Supplied material:
══════
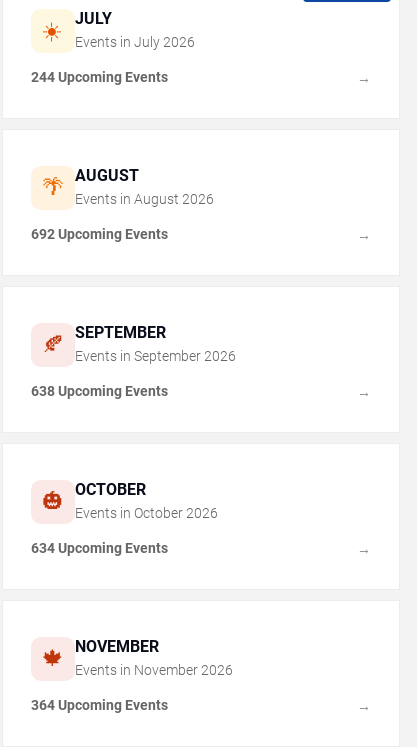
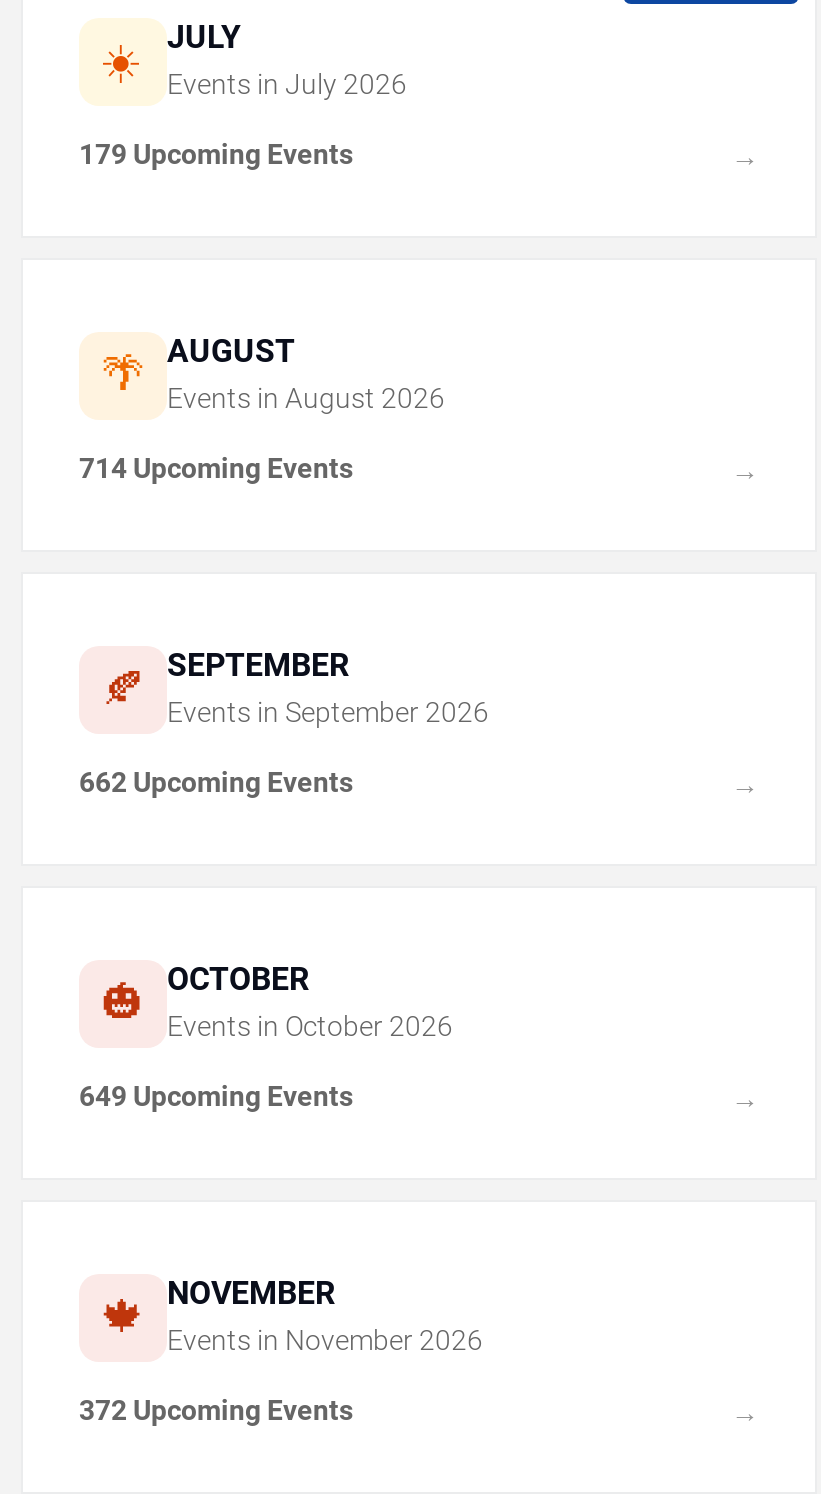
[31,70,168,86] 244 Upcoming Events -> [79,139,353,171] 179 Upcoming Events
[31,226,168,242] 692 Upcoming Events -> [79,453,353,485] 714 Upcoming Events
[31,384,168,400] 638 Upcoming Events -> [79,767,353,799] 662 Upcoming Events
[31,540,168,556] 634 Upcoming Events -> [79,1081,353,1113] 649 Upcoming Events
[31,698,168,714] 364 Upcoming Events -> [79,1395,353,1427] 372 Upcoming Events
══════
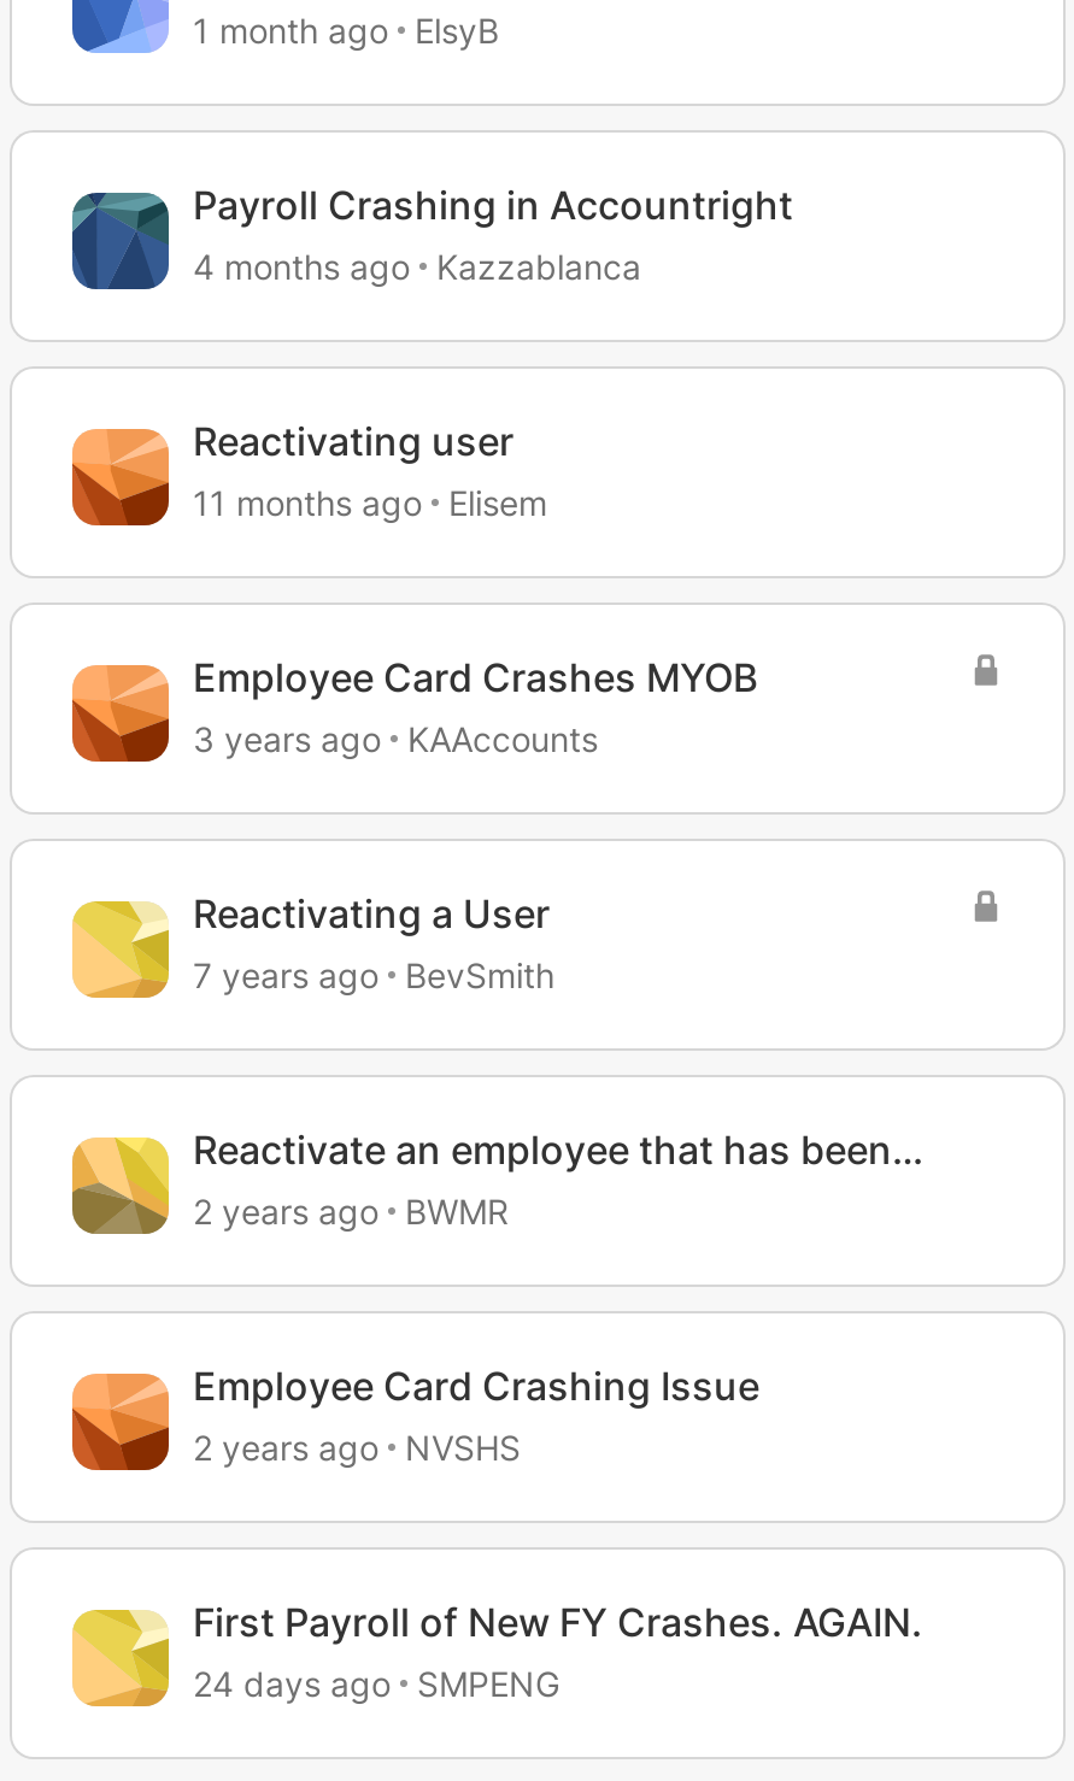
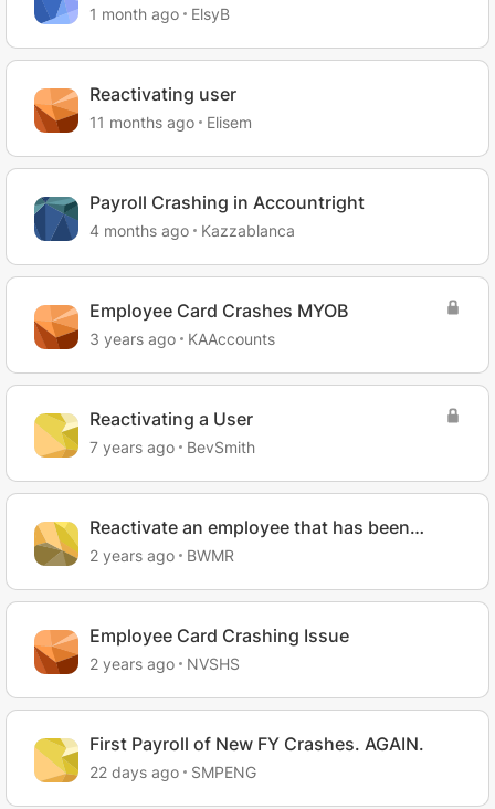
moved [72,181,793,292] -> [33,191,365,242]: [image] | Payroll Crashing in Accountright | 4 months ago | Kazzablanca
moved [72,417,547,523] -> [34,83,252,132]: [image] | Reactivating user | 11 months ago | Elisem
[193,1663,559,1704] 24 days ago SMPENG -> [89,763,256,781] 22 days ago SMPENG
══════
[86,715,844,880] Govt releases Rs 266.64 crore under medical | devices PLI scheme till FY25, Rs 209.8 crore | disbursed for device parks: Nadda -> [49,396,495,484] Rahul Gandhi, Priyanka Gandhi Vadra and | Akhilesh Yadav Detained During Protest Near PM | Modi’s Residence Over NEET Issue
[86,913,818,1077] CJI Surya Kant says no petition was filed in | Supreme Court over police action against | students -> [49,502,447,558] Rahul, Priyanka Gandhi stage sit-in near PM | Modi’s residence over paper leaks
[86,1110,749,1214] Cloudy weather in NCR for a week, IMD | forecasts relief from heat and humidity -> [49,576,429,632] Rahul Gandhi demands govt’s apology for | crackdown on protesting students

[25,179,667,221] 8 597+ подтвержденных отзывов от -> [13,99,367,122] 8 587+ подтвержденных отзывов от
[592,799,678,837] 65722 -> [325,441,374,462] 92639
══════
Task directions:
Send back an exact copy of only the lines from the line with "[25,179,667,221] 8 597+" up to and including the line with "[592,799,678,837] 65722 ->" in the data above.

Written solution:
[25,179,667,221] 8 597+ подтвержденных отзывов от -> [13,99,367,122] 8 587+ подтвержденных отзывов от
[592,799,678,837] 65722 -> [325,441,374,462] 92639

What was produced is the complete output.